How to complete this task: Set down the complete data exactly as it appears below.

Supplied records:
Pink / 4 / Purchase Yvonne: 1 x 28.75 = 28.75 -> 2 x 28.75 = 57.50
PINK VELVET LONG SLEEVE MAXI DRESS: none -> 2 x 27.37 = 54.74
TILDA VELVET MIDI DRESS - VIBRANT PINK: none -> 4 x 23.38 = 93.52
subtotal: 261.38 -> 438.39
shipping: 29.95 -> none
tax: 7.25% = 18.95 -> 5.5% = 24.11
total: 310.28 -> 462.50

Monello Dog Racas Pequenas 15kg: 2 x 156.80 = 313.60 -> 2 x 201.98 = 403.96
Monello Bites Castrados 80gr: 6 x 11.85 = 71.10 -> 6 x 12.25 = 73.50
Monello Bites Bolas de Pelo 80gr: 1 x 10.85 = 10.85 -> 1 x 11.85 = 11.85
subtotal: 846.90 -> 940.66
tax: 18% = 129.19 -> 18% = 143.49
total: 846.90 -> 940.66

Written answer:
Pink / 4 / Purchase Yvonne: 1 x 28.75 = 28.75 -> 2 x 28.75 = 57.50
PINK VELVET LONG SLEEVE MAXI DRESS: none -> 2 x 27.37 = 54.74
TILDA VELVET MIDI DRESS - VIBRANT PINK: none -> 4 x 23.38 = 93.52
subtotal: 261.38 -> 438.39
shipping: 29.95 -> none
tax: 7.25% = 18.95 -> 5.5% = 24.11
total: 310.28 -> 462.50

Monello Dog Racas Pequenas 15kg: 2 x 156.80 = 313.60 -> 2 x 201.98 = 403.96
Monello Bites Castrados 80gr: 6 x 11.85 = 71.10 -> 6 x 12.25 = 73.50
Monello Bites Bolas de Pelo 80gr: 1 x 10.85 = 10.85 -> 1 x 11.85 = 11.85
subtotal: 846.90 -> 940.66
tax: 18% = 129.19 -> 18% = 143.49
total: 846.90 -> 940.66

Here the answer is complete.